Yeah it's mainly the way they act. People get either really stupid or really mean. Actually just last night I ran into two drunk idiots outside the gas station who kept bugging me and I just dashed inside got my stuff and left as fast as I possibly could. Really scary!


----------



## LemonBones (Sep 25, 2015)

My parents are morons on alcohol. Their favourite thing to do is to talk for hours in a sorrowful or angry tone and drink with depressing music. It usually involves talking crap about people over and over including me, and bringing up the past. I would escape from it but being a loner I have no choice but to endure it.


----------



## shyguy07 (Mar 22, 2015)

Yeah, I can relate to pretty much everything in this thread. Except my parents drink every night. There are periods where my dad doesn't drink during the week but he goes back to it. My mom has drank pretty much every night for as long as I remember.

I don't notice much change when my dad drinks. But my mom can be very moody, she will get touchy feely or bitter and sarcastic. What most often happens is after we go to bed she sits in the living room and complains to herself. My dad is asleep during this so doesn't know. Complaining about things that happened recently that she thinks are bad or about people that said things she thinks are stupid. I can't really hear what she says as I close my bedroom door and go to sleep.

The worst is when she gets mad and gets passive aggressive toward my dad and complains to herself. Then he gets mad too. That rarely happens but usually it happens on a saturday night and I can sense it coming all day.

When they get this way and I get frustrated they just tell me to grow up. I usually just go outside or to my room.

Oh and I know what you mean about being out late. I try to be home by 11:30 at the latest. I know they worry but with my mom I never know what mood she will be in if I get gome late. My dad is usually asleep by 11.


----------



## MisoGirl (Sep 3, 2015)

That sounds a lot like my mom. Luckily she's out of town right now and I don't have to deal with that.

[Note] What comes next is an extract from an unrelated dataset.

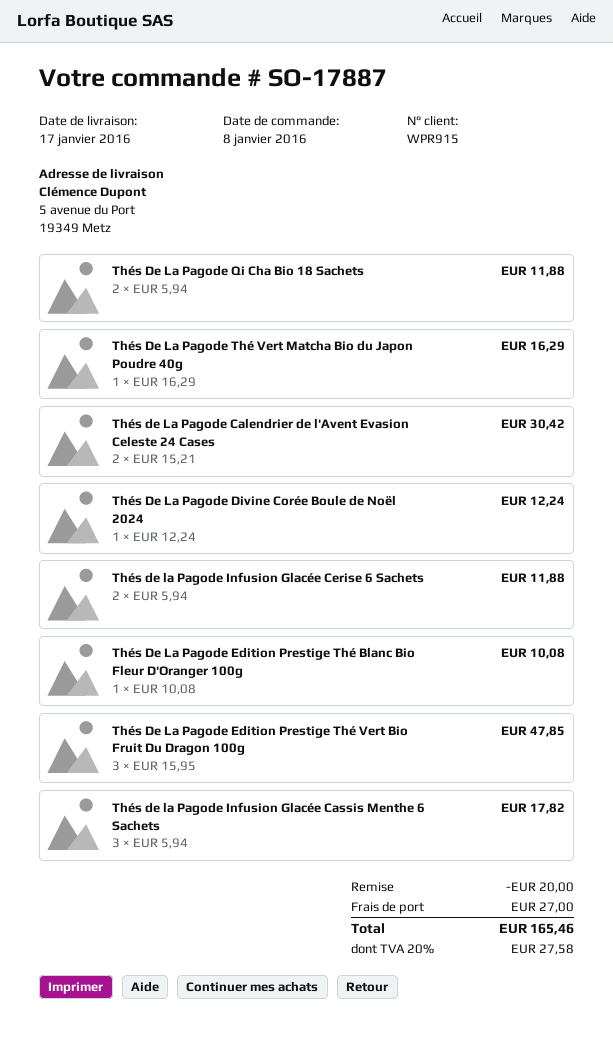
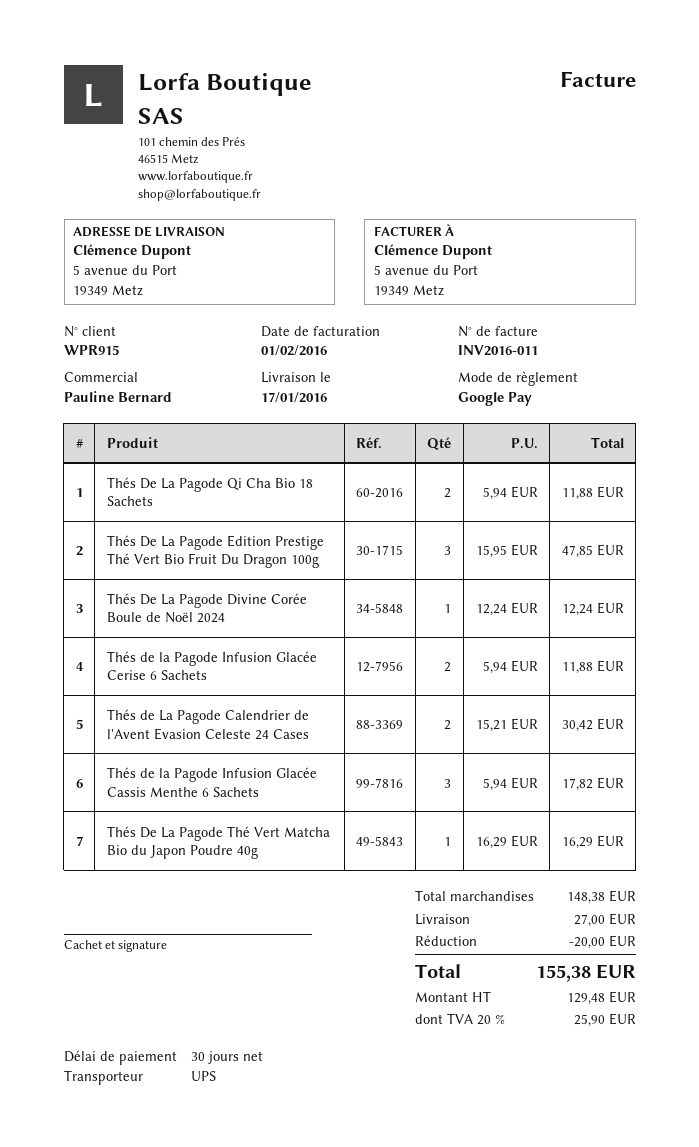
Thés De La Pagode Edition Prestige Thé Blanc Bio Fleur D'Oranger 100g: 1 x 10.08 = 10.08 -> none
tax: 20% = 27.58 -> 20% = 25.90
total: 165.46 -> 155.38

But yeah I remember as a kid when they drank and got all stupid I would get very upset and they would get mad at me for being upset. So I developed a weird habit of hiding in the bathroom to cry because I didn't know how to handle anything. And typing this I realize why I don't remember my childhood unless I really think. I don't want to remember ugh....


----------



## actin weird (Mar 26, 2015)

both of my parents have had problems with alcohol and i think it might be part of the reason i have social anxiety issues, they're not so bad now but when i was younger (11-15) it was kinda terrible. i didn't live with my dad so i wasn't around him much, but my mum would be drunk almost every night and i used to hate her, i still live with my mum now and she's like a different person but i still feel uncomfortable around her, i don't think i've had a proper conversation with her since i was a kid. she still drinks occasionally but i don't care anymore she's an adult she can do what she wants, i don't have to be around her so i just ignore her.


----------



## nepnep247 (Feb 25, 2016)

my bro used to be a mean drunk, ok maybe not mean but annoying 

he used to come in crying telling how much he loved me "i love you nep, im sorry for all the things ive done" (nep isn't my real name, maybe i'll change it legally one day idk) ok anyway when we stopped sharing rooms and he got a job and moved out life was nepper, i guess i dont really miss him since we didn't have many shared interests and it helps me since i can have more space to hide all the things i dont want my parents seeing which would be more awkward than some guy offering me eggplants at a farmers market


----------